Since taking over as chief executive officer of Swiss pharma giant Novartis, Vas Narasimhan has been actively reshaping the company to focus on therapies that will drive revenue well into the future.
Since taking over as chief executive officer of Swiss pharma giant Novartis, Vas Narasimhan has been actively reshaping the company to focus on therapies that will drive revenue well into the future.
As part of that drive, Novartis has made significant investments in multiple assets and companies, while culling one-fifth of its research programs. In an interview with the Wall Street Journal, Narasimhan pointed to some of the investments the company has made into the cutting-edge areas of drug development, such as gene therapy and radiopharmaceuticals.
Over the past year, the Journal noted that Novartis has flexed its M&A muscle and plunked down about $15 billion in deals to enhance its stake in these areas. Narasimhan told the Journal that he has hopes these therapies will eventually contribute about 20 percent of the company’s annual revenue.
We thought if we could gain a leadership position it’d be harder for competition to take us on,” Narasimhan said of the deals he has overseen since taking over the helm of the company last year.
The treatments that Novartis is investing in will bolster investments the company has made into its CAR-T programs for blood cancer. Last year Novartis was the first company to receive clearance from the U.S. Food and Drug Administration for Kymriah, a genetically-modified autologous T-cell immunotherapy.

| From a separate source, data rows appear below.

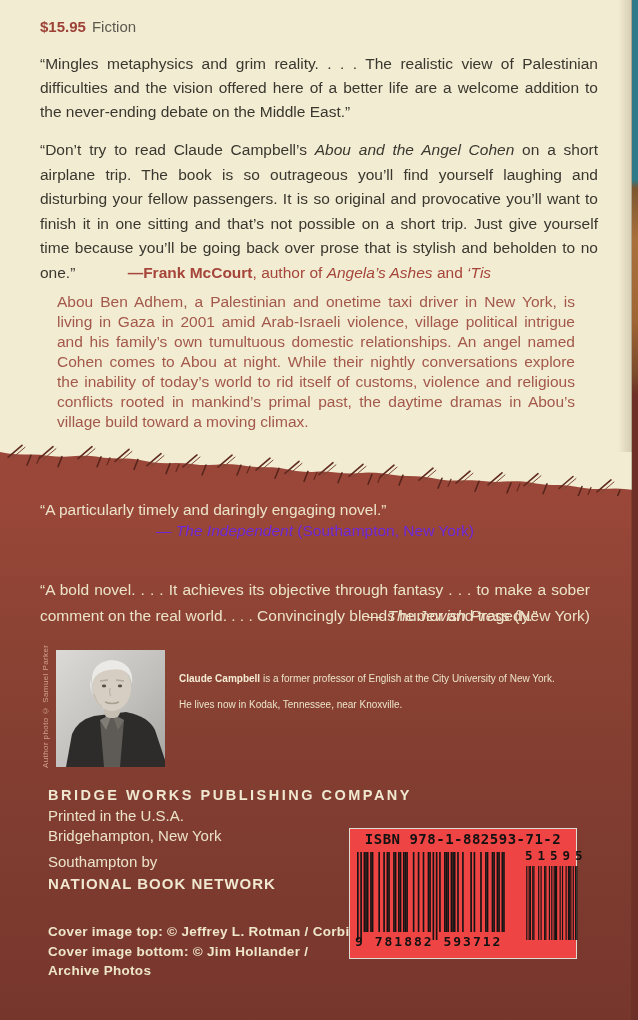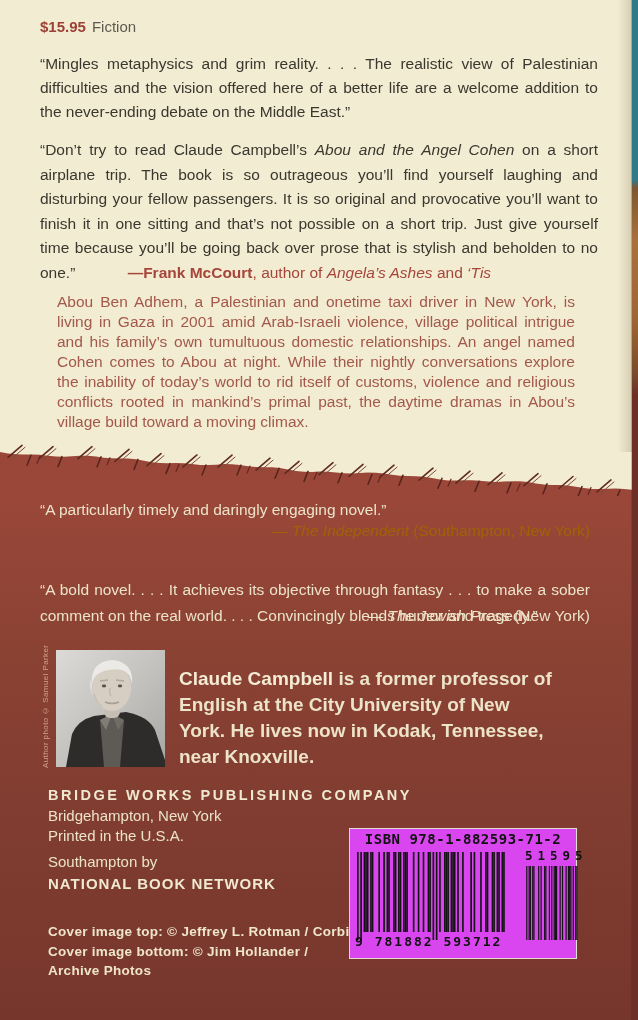"— The Independent (Southampton, New" .q3-attr { color: #a16207 -> #6d28d9; text-align: right -> center }
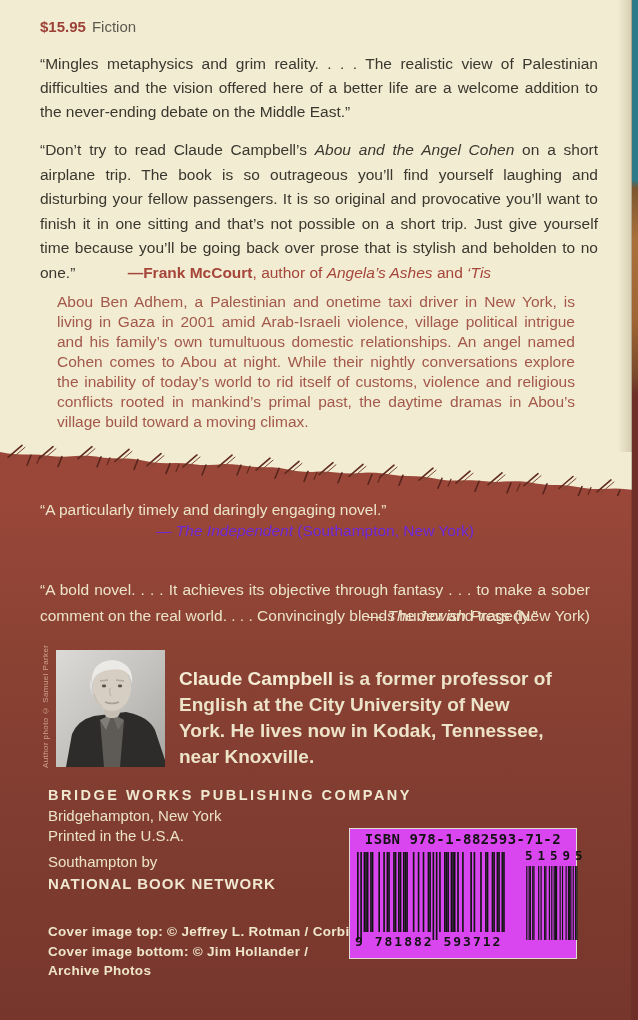"Claude Campbell is a former" .bio { font-size: 19px -> 10px; font-weight: bold -> none }
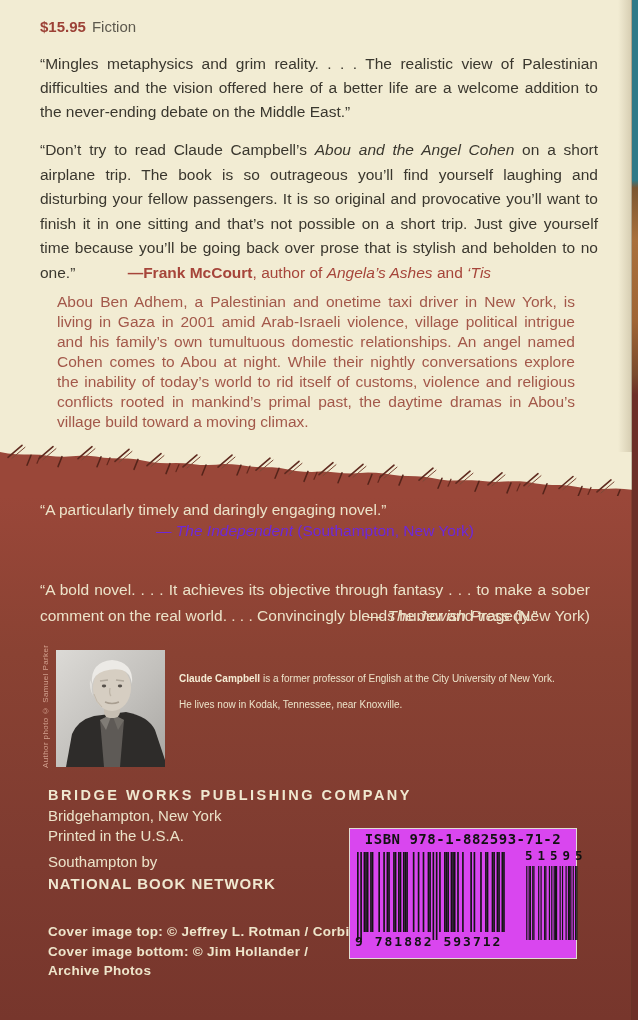"Bridgehampton, New York" div { order: before "Printed in the U.S.A." -> after "Printed in the U.S.A." }
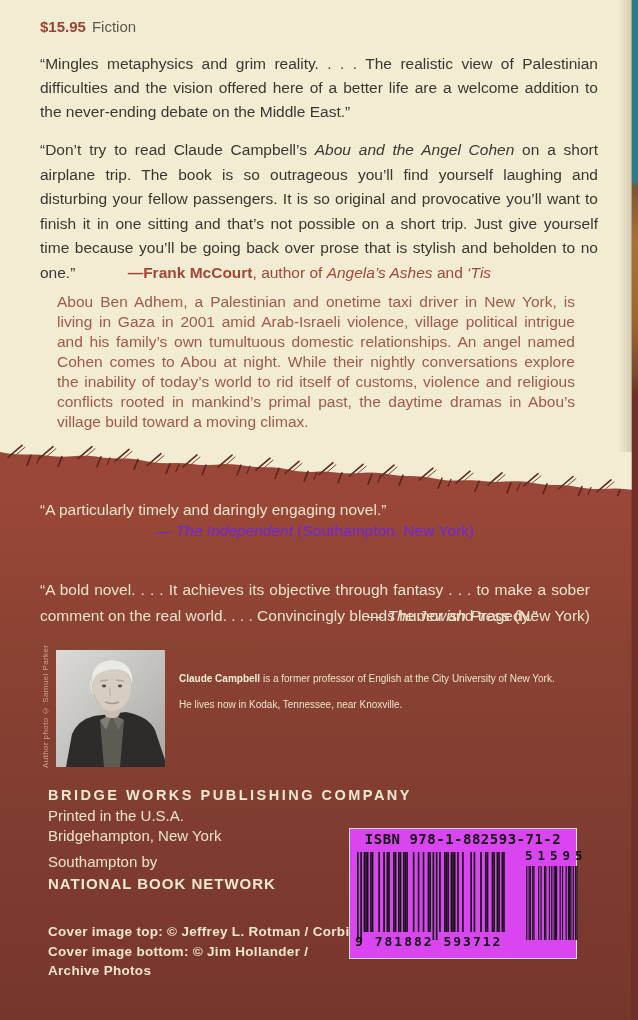"ISBN 978-1-882593-71-2" .barcode-box { background: #d946ef -> #ef4444 }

Since the approval of Kymriah, Novartis has made a number of significant investments in the aforementioned therapeutics areas. Those are not without inherent risks, as the Journal points out. There are pricing concerns over gene therapies, which are typically billed as “one-and-done” treatments, as well as logistical issues surrounding radiopharmaceuticals due to their short half-life. While there are risks, Narasimhan said that there are also risks in “not pushing into new technologies and new areas of science to find breakthrough medicines.”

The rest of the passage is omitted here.